# [Activity]
Copy, word for word, the lines below from the one containing "nariz atención médica</h2>" up to and including the one containing "font-style: italic;", with pictures left out.

** Opening Dataset records block **

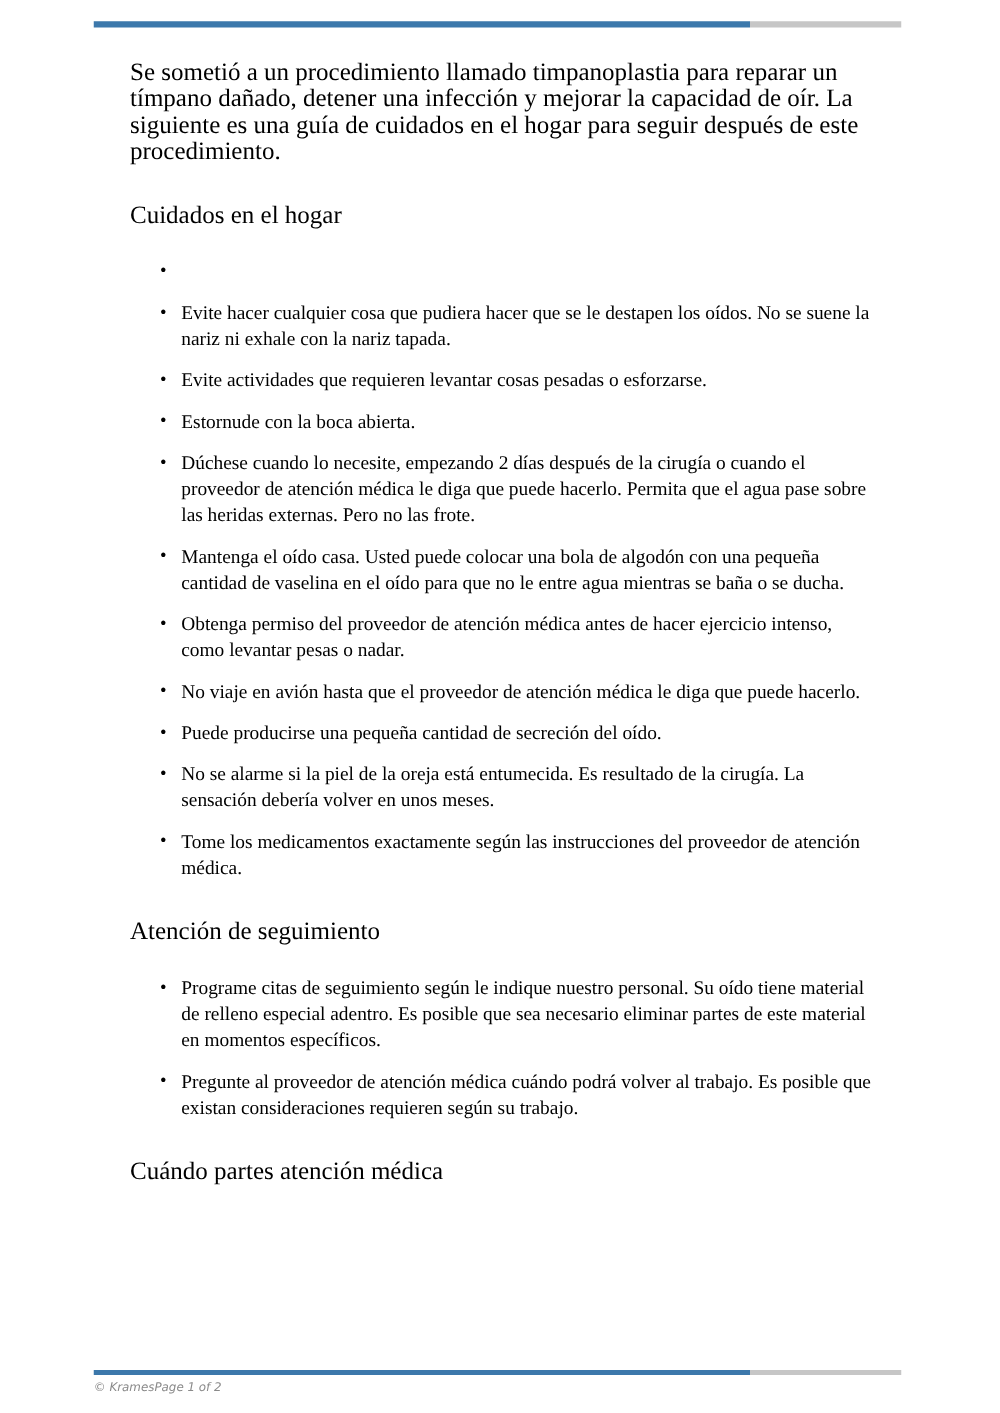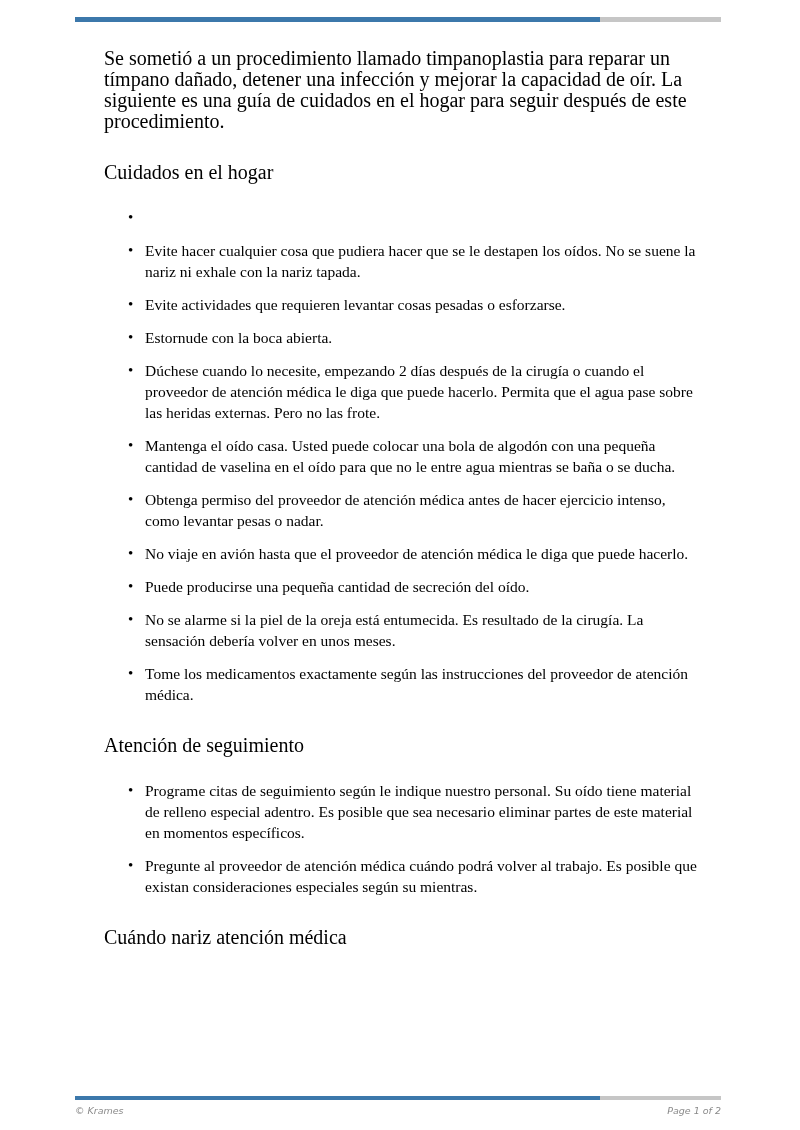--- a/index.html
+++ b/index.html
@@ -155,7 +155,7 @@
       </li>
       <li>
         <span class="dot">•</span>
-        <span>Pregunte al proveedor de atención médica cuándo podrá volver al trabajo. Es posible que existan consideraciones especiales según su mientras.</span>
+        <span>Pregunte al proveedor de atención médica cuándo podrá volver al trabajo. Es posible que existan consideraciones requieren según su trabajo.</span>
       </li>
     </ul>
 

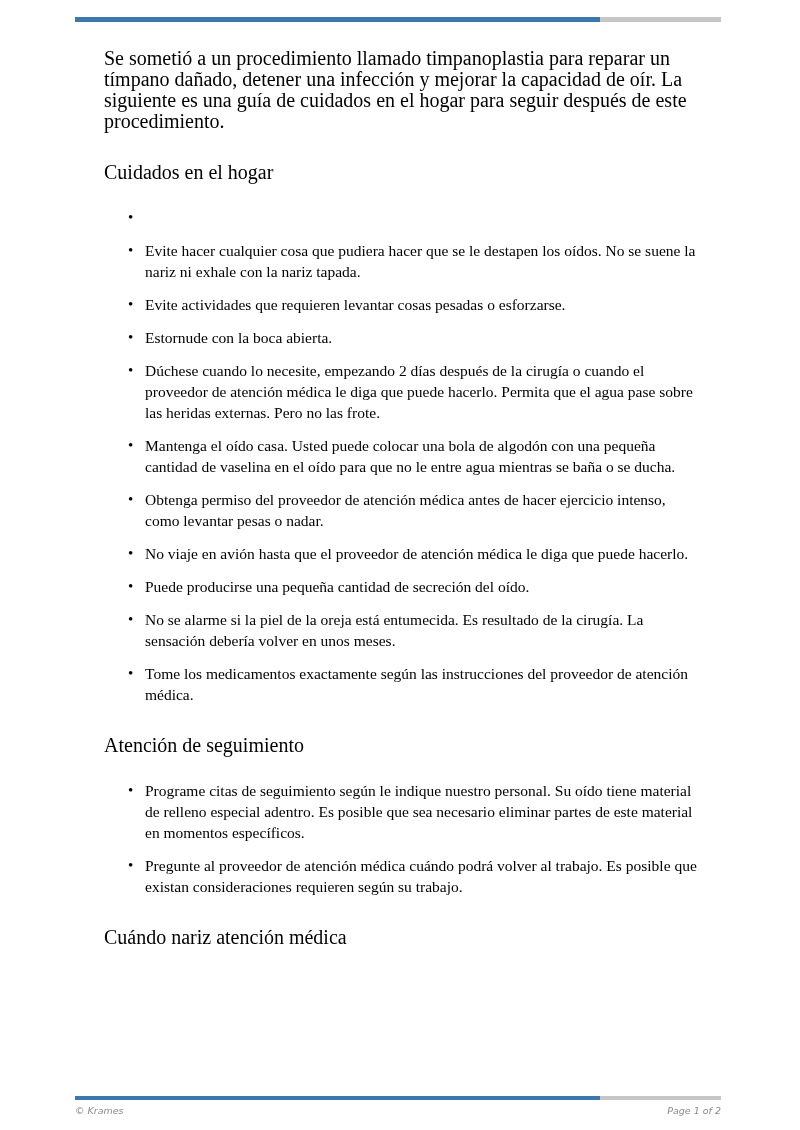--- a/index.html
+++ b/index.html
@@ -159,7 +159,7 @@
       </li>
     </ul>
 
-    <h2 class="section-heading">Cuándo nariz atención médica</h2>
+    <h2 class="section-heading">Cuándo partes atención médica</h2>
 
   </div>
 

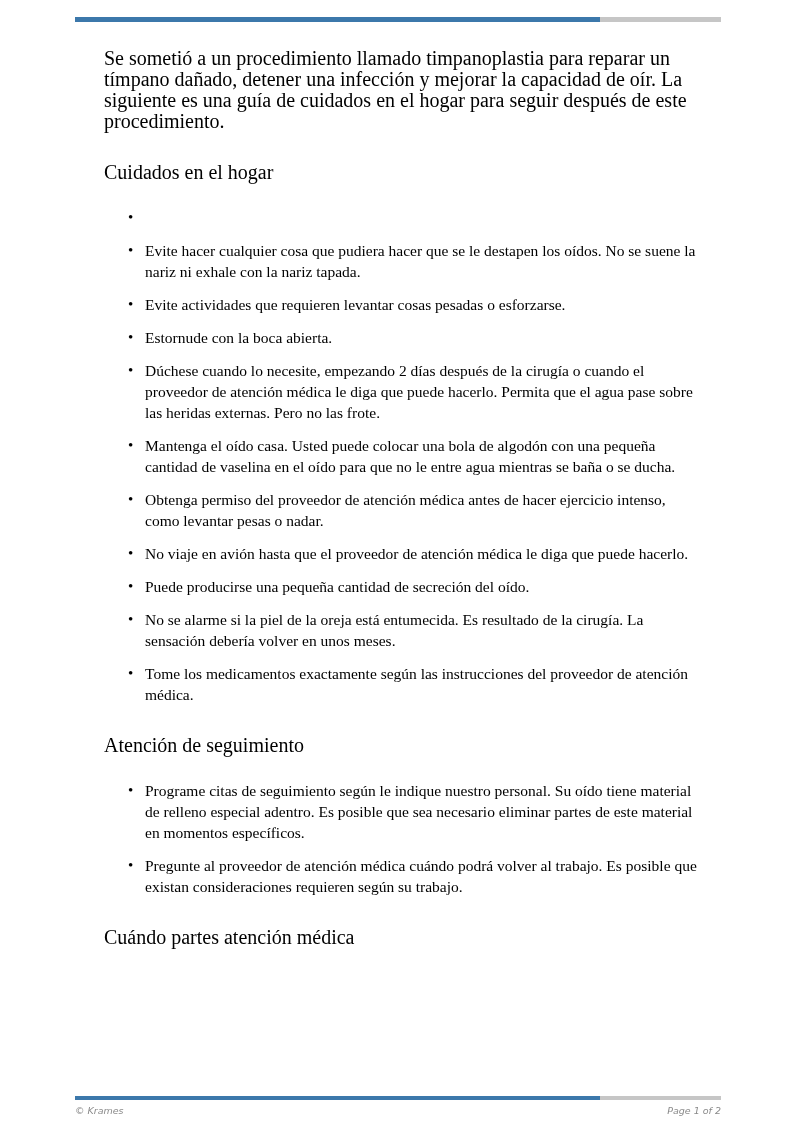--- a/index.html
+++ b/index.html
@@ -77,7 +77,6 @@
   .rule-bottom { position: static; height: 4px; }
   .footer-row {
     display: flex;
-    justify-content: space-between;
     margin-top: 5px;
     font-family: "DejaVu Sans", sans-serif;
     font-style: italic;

** Closing Dataset records block **
** Opening Dataset records block **

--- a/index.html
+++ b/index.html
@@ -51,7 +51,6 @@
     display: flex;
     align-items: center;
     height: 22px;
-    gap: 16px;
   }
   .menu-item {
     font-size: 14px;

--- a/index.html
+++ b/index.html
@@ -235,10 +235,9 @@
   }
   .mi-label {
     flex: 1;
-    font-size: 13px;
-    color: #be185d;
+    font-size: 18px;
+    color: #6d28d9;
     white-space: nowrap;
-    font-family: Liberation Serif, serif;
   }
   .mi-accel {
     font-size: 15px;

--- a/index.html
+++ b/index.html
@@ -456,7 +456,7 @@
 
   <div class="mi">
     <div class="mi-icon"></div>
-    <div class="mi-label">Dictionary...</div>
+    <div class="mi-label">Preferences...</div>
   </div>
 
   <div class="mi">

** Closing Dataset records block **
** Opening Dataset records block **

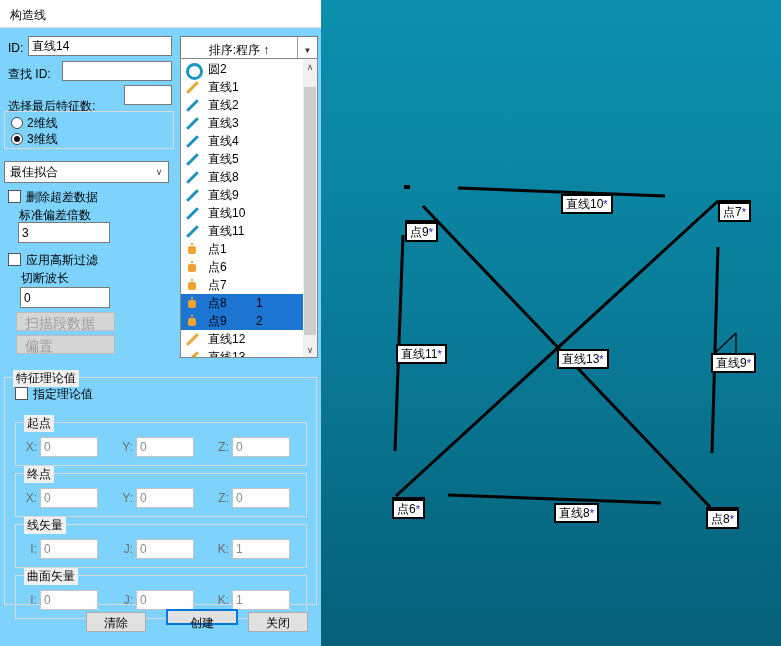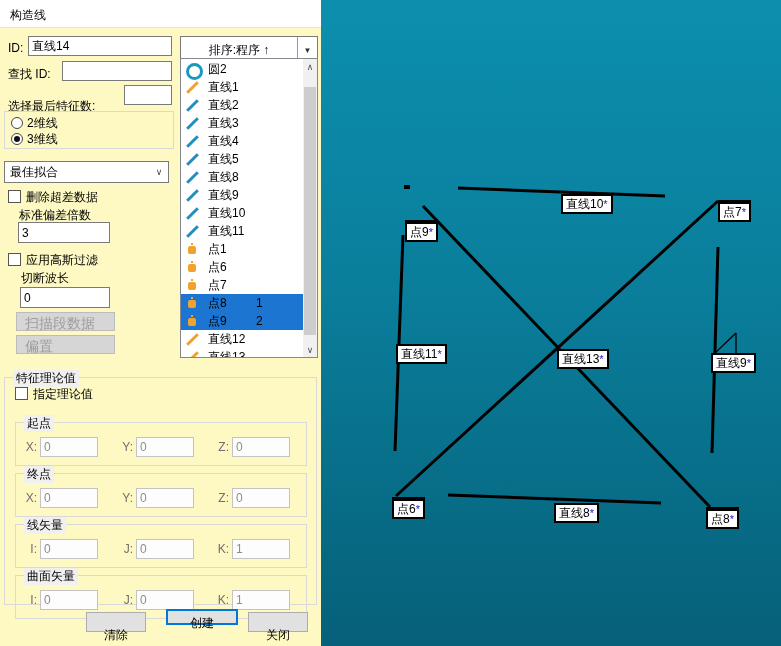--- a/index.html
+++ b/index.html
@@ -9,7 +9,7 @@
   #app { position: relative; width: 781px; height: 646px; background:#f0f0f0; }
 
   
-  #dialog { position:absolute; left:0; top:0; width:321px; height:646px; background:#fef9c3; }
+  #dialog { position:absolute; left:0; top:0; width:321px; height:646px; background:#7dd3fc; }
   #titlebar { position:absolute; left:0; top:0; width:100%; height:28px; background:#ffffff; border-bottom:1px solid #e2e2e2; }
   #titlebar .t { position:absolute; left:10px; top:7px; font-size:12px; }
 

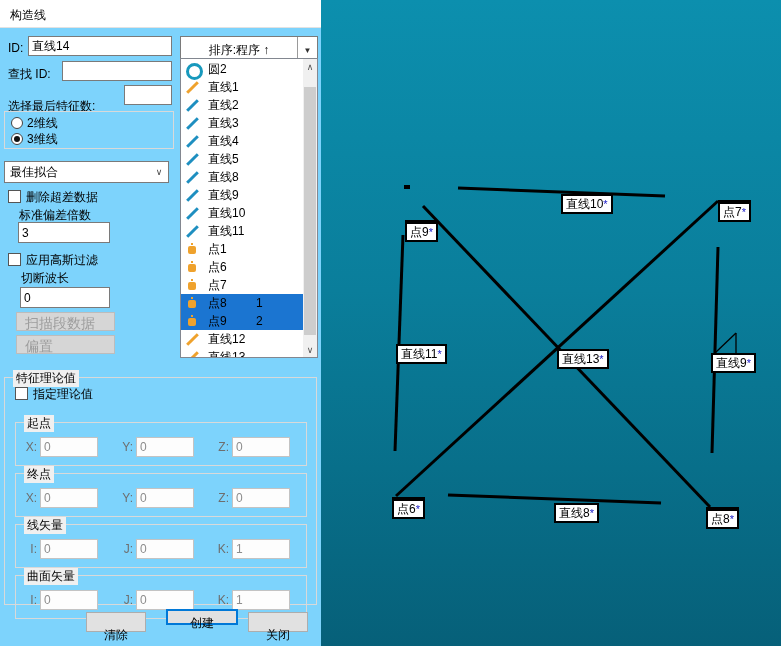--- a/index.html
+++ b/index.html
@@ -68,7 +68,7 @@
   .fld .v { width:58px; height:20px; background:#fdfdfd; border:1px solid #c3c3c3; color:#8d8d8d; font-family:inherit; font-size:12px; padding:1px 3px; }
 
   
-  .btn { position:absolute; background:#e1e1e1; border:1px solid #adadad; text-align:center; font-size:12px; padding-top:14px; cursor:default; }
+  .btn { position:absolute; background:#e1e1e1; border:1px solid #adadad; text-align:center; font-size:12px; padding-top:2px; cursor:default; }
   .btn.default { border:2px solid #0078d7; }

** Closing Dataset records block **

# [Answer section]
-    <h2 class="section-heading">Cuándo nariz atención médica</h2>
+    <h2 class="section-heading">Cuándo partes atención médica</h2>
 
   </div>
 

--- a/index.html
+++ b/index.html
@@ -77,7 +77,6 @@
   .rule-bottom { position: static; height: 4px; }
   .footer-row {
     display: flex;
-    justify-content: space-between;
     margin-top: 5px;
     font-family: "DejaVu Sans", sans-serif;
     font-style: italic;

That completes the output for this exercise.